File-level — shared by all chunks of a file (commitCount, relativeChurn, bugFixRate, authors, etc.)
Chunk-level — per-function granularity (chunkCommitCount, chunkChurnRatio, chunkBugFixRate, etc.)

For detailed metric definitions, formulas, and research context, see Code Churn: Theory & Research.

Metrics at a Glance

Metric	Level	What it tells you
`commitCount`	File	How often this file changes
`relativeChurn`	File	Churn normalized by file size (stronger defect signal)
`recencyWeightedFreq`	File	Recent activity burst (exponential decay)
`changeDensity`	File	Commits per month
`churnVolatility`	File	Regularity of changes (stddev of commit gaps)
`bugFixRate`	File	Percentage of bug-fix commits (detection details)
`contributorCount`	File	Number of unique authors
`dominantAuthor`	File	Author with most commits
`dominantAuthorPct`	File	Ownership concentration (0-100)
`ageDays`	File	Days since last modification
`taskIds`	File	Extracted ticket IDs (JIRA, GitHub, etc.)
`chunkCommitCount`	Chunk	Commits touching this specific function/block
`chunkChurnRatio`	Chunk	This chunk's share of file churn (0-1)
`chunkContributorCount`	Chunk	Authors who touched this chunk
`chunkBugFixRate`	Chunk	Bug-fix rate for this chunk specifically
`chunkAgeDays`	Chunk	Days since this chunk was last modified
`chunkTaskIds`	Chunk	Ticket IDs from commits touching this chunk

Bug-Fix Commit Detection

bugFixRate and chunkBugFixRate rely on a multi-layered heuristic classification of commits as bug fixes. The detection uses two independent mechanisms that work together:

Layer 0: Merge Branch Resolution

Before analyzing individual commit messages, tea-rags identifies gitflow fix branches by inspecting merge commits and traversing the parent graph.

When a merge commit matches one of these patterns:

Merge branch 'fix/...'
Merge branch 'hotfix/...'
Merge branch 'bugfix/...'
Merge pull request #N from user/fix-...
Merge pull request #N from user/hotfix/...
Merge pull request #N from user/bugfix-...
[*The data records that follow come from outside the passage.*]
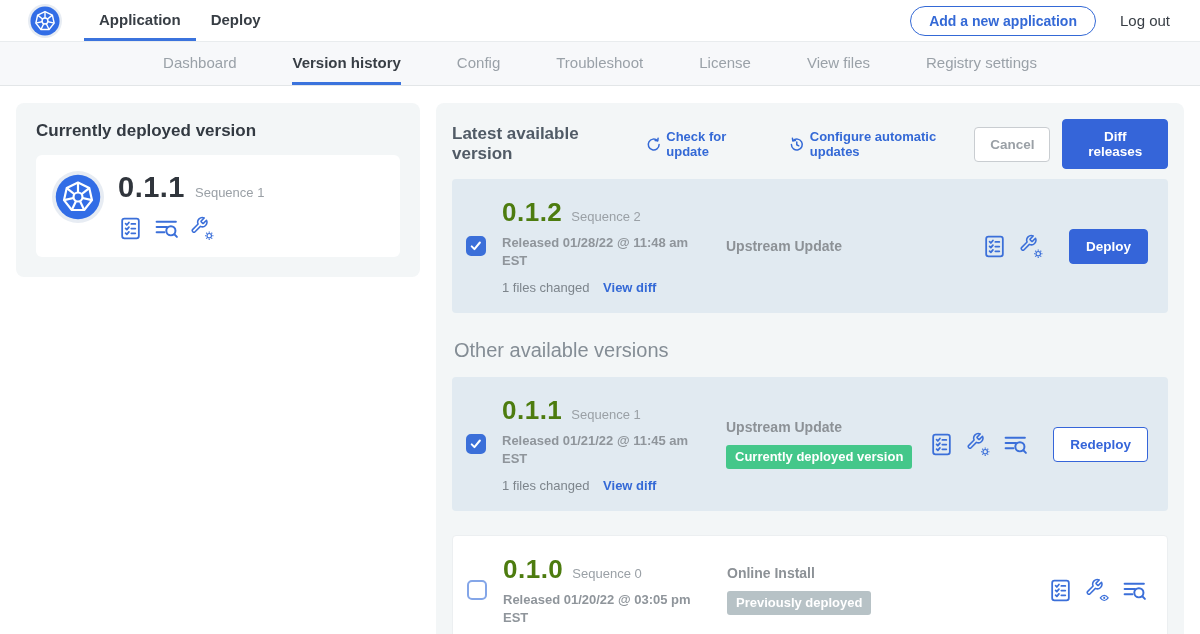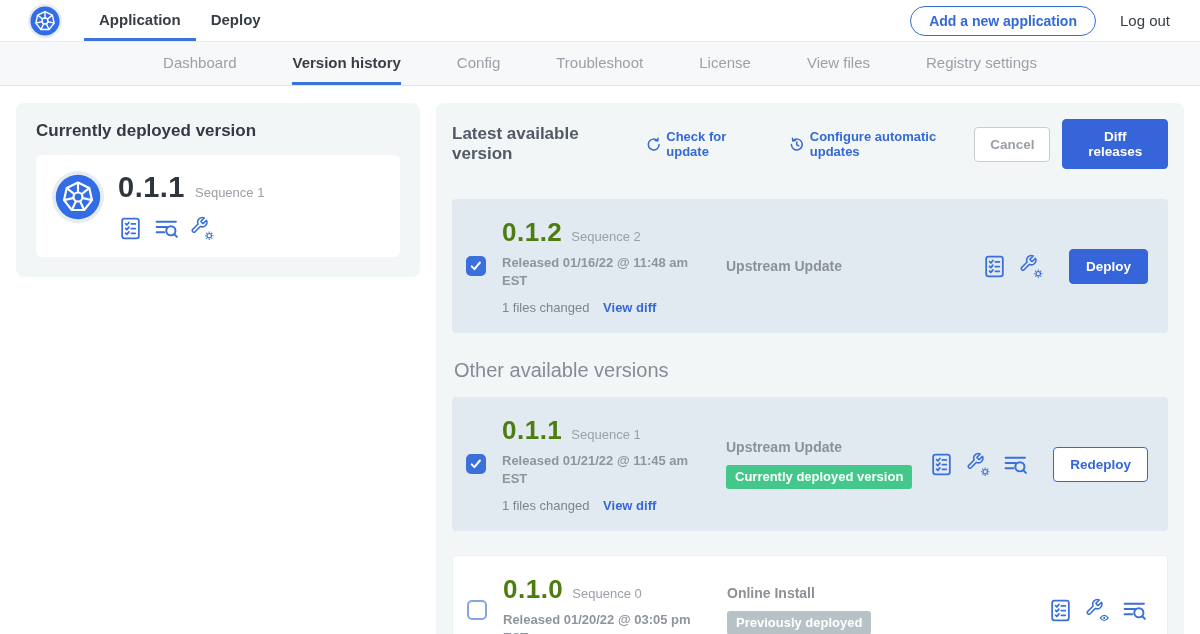--- a/index.html
+++ b/index.html
@@ -38,21 +38,21 @@
   .dep-version { font-size:29px; font-weight:700; color:#30353c; letter-spacing:.5px; }
   .dep-seq { margin-left:10px; font-size:13px; color:#9aa0a6; }
   .dep-date { margin-top:6px; font-size:13.5px; color:#a7acb1; }
   .icon-row { display:flex; gap:11px; margin-top:12px; color:#3b6fd9; }
   .icon-btn { width:25px; height:25px; display:inline-flex; align-items:center; justify-content:center;
     color:#3b6fd9; cursor:pointer; }
   .icon-btn svg { width:100%; height:100%; }
 
   
   .available-panel { flex:1; background:#f3f6f7; border-radius:8px; padding:16px; }
-  .avail-header { display:flex; align-items:center; margin-bottom:30px;justify-content:flex-end; }
+  .avail-header { display:flex; align-items:center; margin-bottom:10px;justify-content:flex-end; }
   .avail-title { font-size:17px; font-weight:700; color:#515b66; }
   .hdr-link { display:flex; align-items:center; gap:5px; margin-left:18px; color:#3469d6;
     font-size:13px; font-weight:700; cursor:pointer; }
   .hdr-link + .hdr-link { margin-left:26px; }
   .hdr-link svg { width:17px; height:17px; }
   .avail-header .spacer { flex:1; }
   .cancel-btn { padding:9px 15px; background:#fff; border:1px solid #c9cdd1; border-radius:4px;
     font-size:13.5px; font-weight:700; color:#9aa0a6; cursor:pointer; }
   .diff-btn { margin-left:12px; padding:9px 15px; background:#3565d9; border:1px solid #3565d9;
     border-radius:4px; font-size:13.5px; font-weight:700; color:#fff; cursor:pointer; }
@@ -248,21 +248,21 @@
       <div class="checkbox checkbox--true">
         <svg viewBox="0 0 18 18">
             <use href="#ic-check"></use>
           </svg>
       </div>
       <div class="ver-info">
         <div class="ver-line">
           <span class="ver-num">0.1.2</span>
           <span class="ver-seq">Sequence 2</span>
         </div>
-        <div class="ver-released">Released 01/16/22 @ 11:48 am EST</div>
+        <div class="ver-released">Released 01/28/22 @ 11:48 am EST</div>
         <div class="ver-files">
           <span>1 files changed</span>
           <span class="view-diff">View diff</span>
         </div>
       </div>
       <div class="ver-middle">
         <div class="ver-source">Upstream Update</div>
 
       </div>
       <div class="ver-actions">

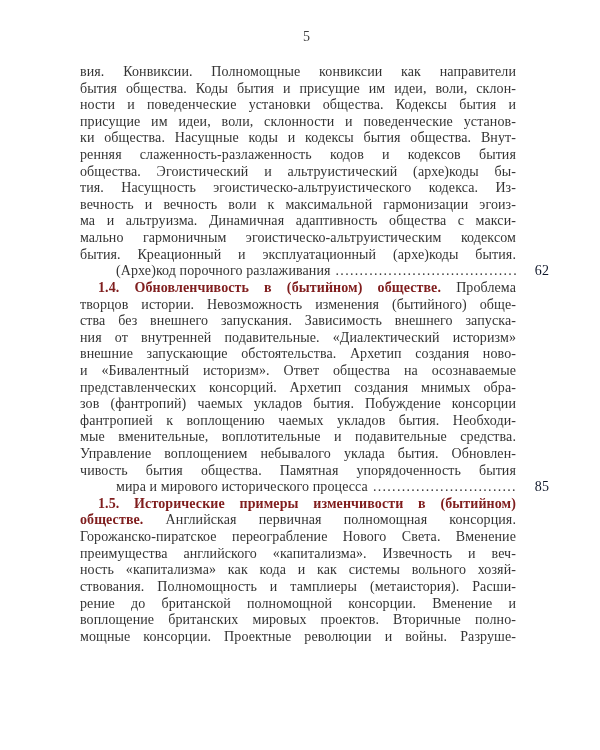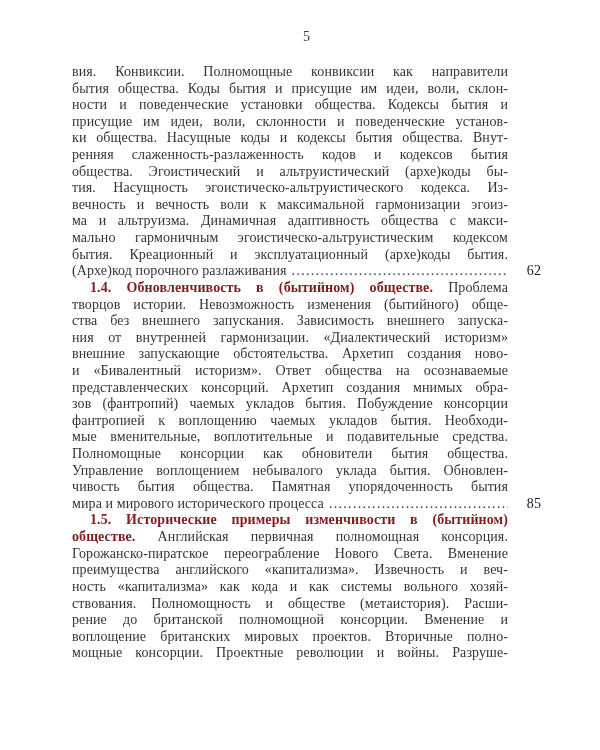--- a/index.html
+++ b/index.html
@@ -22,21 +22,21 @@
     left: 72px;
     width: 469px;
     text-align: center;
     font-size: 14px;
     line-height: 17px;
     color: #3c3c3c;
   }
   .text-block {
     position: absolute;
     top: 64px;
-    left: 72px;
+    left: 80px;
     width: 469px;
   }
   .line {
     height: 16.62px;
     line-height: 16.62px;
     font-size: 14px;
     letter-spacing: 0.1px;
     overflow: hidden;
     white-space: normal;
   }
@@ -45,20 +45,21 @@
     text-align-last: justify;
     padding-right: 33px;
   }
   .line.indent {
     text-indent: 18px;
   }
   .line.leader {
     display: flex;
     align-items: flex-end;
     text-align: left;
+    margin-left: 36px;
   }
   .line.leader .t {
     white-space: nowrap;
     flex: 0 0 auto;
   }
   .dots {
     flex: 1 1 auto;
     overflow: hidden;
     white-space: nowrap;
     letter-spacing: 1.3px;
@@ -94,38 +95,37 @@
       <div class="line just"><span class="t">мально гармоничным эгоистическо-альтруистическим кодексом</span></div>
       <div class="line just"><span class="t">бытия. Креационный и эксплуатационный (архе)коды бытия.</span></div>
       <div class="line leader">
         <span class="t">(Архе)код порочного разлаживания</span>
         <span class="dots">........................................................................................................................</span>
         <span class="pagenum">62</span>
       </div>
       <div class="line just indent"><span class="bold t">1.4. Обновленчивость в (бытийном) обществе.</span><span class="t"> Проблема</span></div>
       <div class="line just"><span class="t">творцов истории. Невозможность изменения (бытийного) обще-</span></div>
       <div class="line just"><span class="t">ства без внешнего запускания. Зависимость внешнего запуска-</span></div>
-      <div class="line just"><span class="t">ния от внутренней гармонизации. «Диалектический историзм»</span></div>
+      <div class="line just"><span class="t">ния от внутренней подавительные. «Диалектический историзм»</span></div>
       <div class="line just"><span class="t">внешние запускающие обстоятельства. Архетип создания ново-</span></div>
       <div class="line just"><span class="t">и «Бивалентный историзм». Ответ общества на осознаваемые</span></div>
       <div class="line just"><span class="t">представленческих консорций. Архетип создания мнимых обра-</span></div>
       <div class="line just"><span class="t">зов (фантропий) чаемых укладов бытия. Побуждение консорции</span></div>
       <div class="line just"><span class="t">фантропией к воплощению чаемых укладов бытия. Необходи-</span></div>
       <div class="line just"><span class="t">мые вменительные, воплотительные и подавительные средства.</span></div>
-      <div class="line just"><span class="t">Полномощные консорции как обновители бытия общества.</span></div>
       <div class="line just"><span class="t">Управление воплощением небывалого уклада бытия. Обновлен-</span></div>
       <div class="line just"><span class="t">чивость бытия общества. Памятная упорядоченность бытия</span></div>
       <div class="line leader">
         <span class="t">мира и мирового исторического процесса</span>
         <span class="dots">........................................................................................................................</span>
         <span class="pagenum">85</span>
       </div>
       <div class="line just indent"><span class="bold t">1.5. Исторические примеры изменчивости в (бытийном)</span></div>
       <div class="line just"><span class="bold t">обществе.</span><span class="t"> Английская первичная полномощная консорция.</span></div>
       <div class="line just"><span class="t">Горожанско-пиратское переограбление Нового Света. Вменение</span></div>
       <div class="line just"><span class="t">преимущества английского «капитализма». Извечность и веч-</span></div>
       <div class="line just"><span class="t">ность «капитализма» как кода и как системы вольного хозяй-</span></div>
-      <div class="line just"><span class="t">ствования. Полномощность и обществе (метаистория). Расши-</span></div>
+      <div class="line just"><span class="t">ствования. Полномощность и тамплиеры (метаистория). Расши-</span></div>
       <div class="line just"><span class="t">рение до британской полномощной консорции. Вменение и</span></div>
       <div class="line just"><span class="t">воплощение британских мировых проектов. Вторичные полно-</span></div>
       <div class="line just"><span class="t">мощные консорции. Проектные революции и войны. Разруше-</span></div>
     </div>
 </div>
 
 </body></html>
All child commits reachable from the branch tip (second parent) are marked as bug-fix commits via BFS traversal. This is critical for gitflow workflows where child commits often don't contain "fix" in their message — e.g., refactor: extract validation inside a fix/TD-123-crash branch is correctly classified as a bug fix.

Layer 1: Commit Message Classification

Each non-merge commit is tested through a six-rule pipeline applied in order. The first matching rule wins.

Rule 1 — Skip merge commits:

/^Merge\b/i → return false

Merge commits are not classified by message — their branches are already resolved in Layer 0.

Rule 2 — Exclude cosmetic/infrastructure fixes (false positive filter):

Checked against the full commit body:

/\bfix(?:e[sd])?\s+(?:typo|lint|linter|format|formatting|style|whitespace|
  indentation|imports?|tests?|specs?|flaky|rubocop|eslint|prettier|ci|
  pipeline|migration|review|code\s*review|conflicts?)\b/i

/\btext\s+fix(?:es)?\b/i

These are not real bug fixes — they are maintenance commits that happen to contain the word "fix".

Rule 3 — Conventional commit prefix (subject line only):

/^(?:hot)?fix(?:\([^)]+\))?!?:/i

Matches: fix: ..., fix(auth): ..., hotfix: ..., fix(scope)!: ...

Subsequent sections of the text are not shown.